Finally, because we belive in transparency, we ourselves want to be as transparent as possible. Currently, our endowment is US $17,000. We endorse the goal to double fund raising efforts by alumni, which could substantially contribute to closing the foundation’s annual financial gap. Although we unfortunately do not have the financial means to cover the total costs for both German campers next season, we do not want to double our dontation efforts and therefore pledge to give a minimum of US $5,000 (US $3,000 from our endowment, plus an additional US $2,000 from private donations, the CRS Lemon Challenge matching grant and Christmas CD record sales).

Camp Rising Sun means a lot to all of us. We call upon the CRS Community to bond together in these difficult times, and to face the current challenge “entschlossen” and “geschlossen,” that is to say, decisively and jointly. After all, we are all campers for life and in pursuit of the same goal: to secure the long-lasting future of Camp Rising Sun and our unique global community.

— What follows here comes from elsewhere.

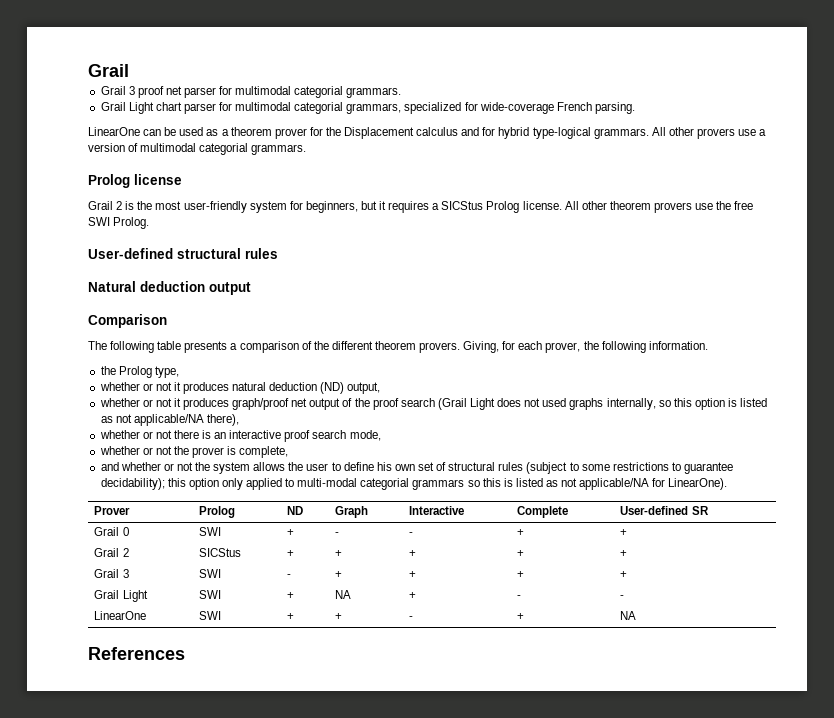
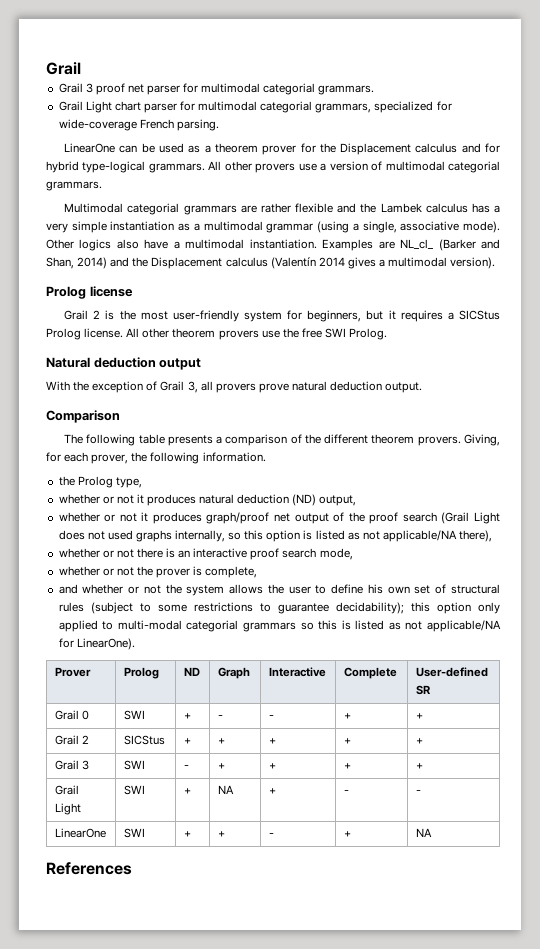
(307, 149) none -> [64,203,500,215] [46,221,501,233] [46,239,500,251] [46,257,496,269] // Multimodal categorial grammars are rather flexible and the Lambek calculus has a very simple instantiation as a multimodal grammar (using a single, associative mode). Other logics also have a multimodal instantiation. Examples are NL_cl_ (Barker and Shan, 2014) and the Displacement calculus (Valentín 2014 gives a multimodal version).
[88,248,278,259] // User-defined structural rules -> (388, 334) none
(251, 288) none -> [46,381,423,393] // With the exception of Grail 3, all provers prove natural deduction output.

–The German Alumni Association

Email from French Alumni Association

From: Olivier Gillet

Date: 2014-11-24 14:52 GMT+01:00

Subject: Financial situation of LAJF

To: Christina Busso

Dear Christina,

As I told you earlier last week, we held an Alumni meeting in Paris yesterday. Those attending this meeting were:

Samy Bessais, RH 2014

Nicolas Cervoni, RH 2007

André Dos Reis Pires, RH 2013

Auréia Dreux, S 2006 2007

Léonard Grellier, RH 2012

Cyrille Hanappe, RH 1985

Ophélie Larcher, C 2010

Lionel Sadoun, RH 2005

Inès Sahoun, C 2014

Steven Shirek, RH 1957

Olivier Gillet, RH 1957

Aurélia Dreux and Ophélie Larcher went to the world meeting in Hungary last summer and Cyrille Hanappe attended last July Alumni weekend.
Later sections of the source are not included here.